On Feb. 21, I read in the Napa Valley Register that K-3 students will be in bigger classes next year because of layoffs required as “a casualty of state budget cuts” (“NVUSD to layoff 82 employees”). The day before, the San Francisco Chronicle reported that “Eight K-12 programs, including special education and K-3 class-size reduction” are “safe from cuts.” So has the Napa district just decided to overlook the state’s decision? Has the school board not heard the latest news?

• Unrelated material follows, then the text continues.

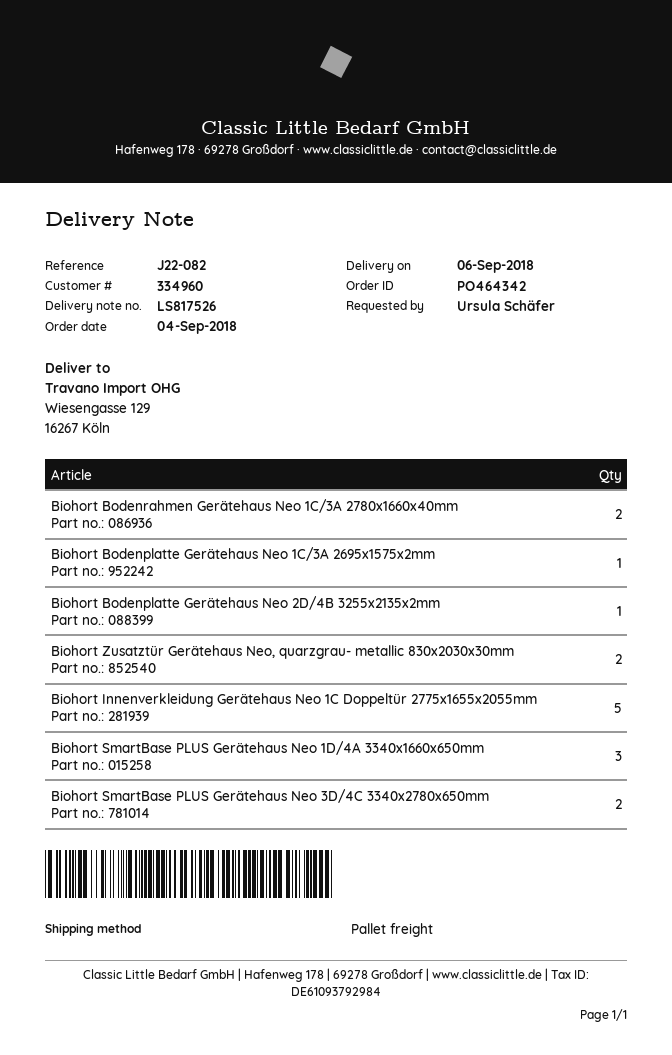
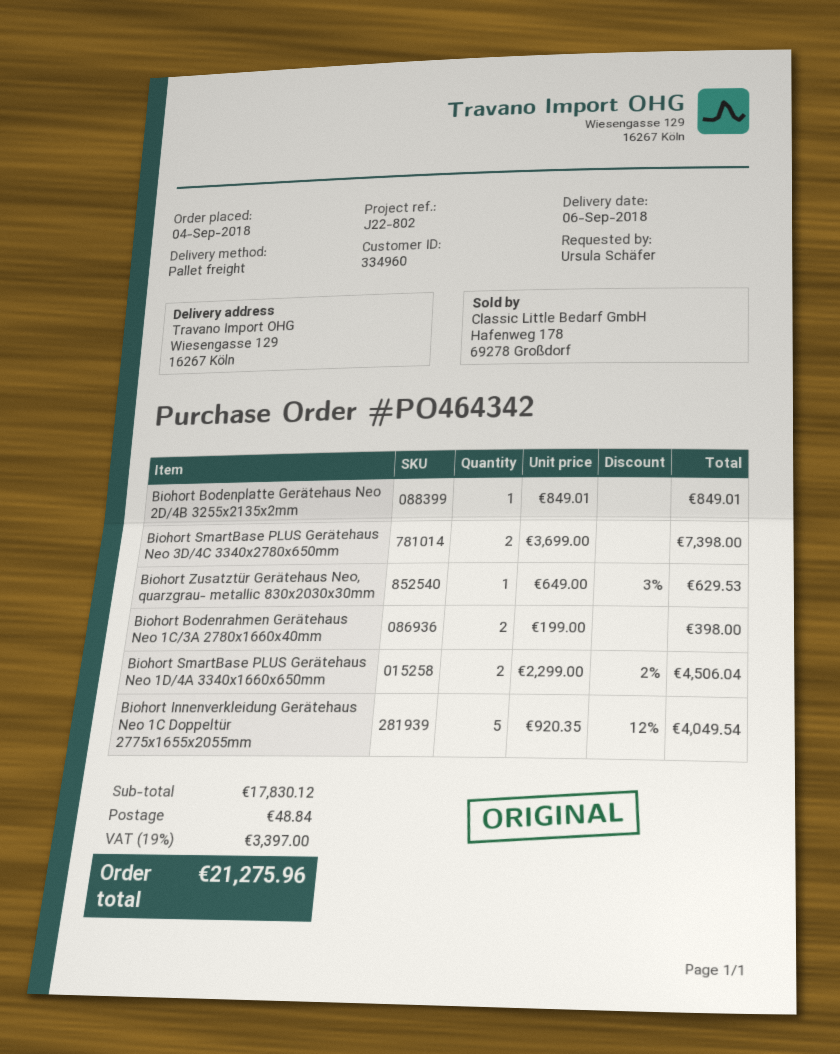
reference: J22-082 -> J22-802
Biohort Bodenplatte Gerätehaus Neo 1C/3A 2695x1575x2mm: 1 -> none
Biohort Zusatztür Gerätehaus Neo, quarzgrau- metallic 830x2030x30mm: 2 -> 1
Biohort SmartBase PLUS Gerätehaus Neo 1D/4A 3340x1660x650mm: 3 -> 2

In a related matter, according to the same article in the Register, the school board plans to lay off “four high school English teachers and two high school math teachers.” Isn’t this the same board that a few months ago expressed its desire to make the Napa high schools’ curriculum “all college preparatory?” Reducing teaching staff of English and math is absolutely the wrong way to do this. It makes no sense at all. If necessary, cut support positions, administrators, etc. but not the teaching staff.

Incidentally, recent information from the UC system (this fall) reported that 80 percent of college freshmen at the UC campuses had to take remedial math and English classes. So there’s an argument against NVUSD’s reducing staff in those departments and against creating an all college-preparatory school. We need more or better teachers, not fewer, though at this time we can’t add staff. Our school board needs to rethink this whole matter before any layoff notices go out.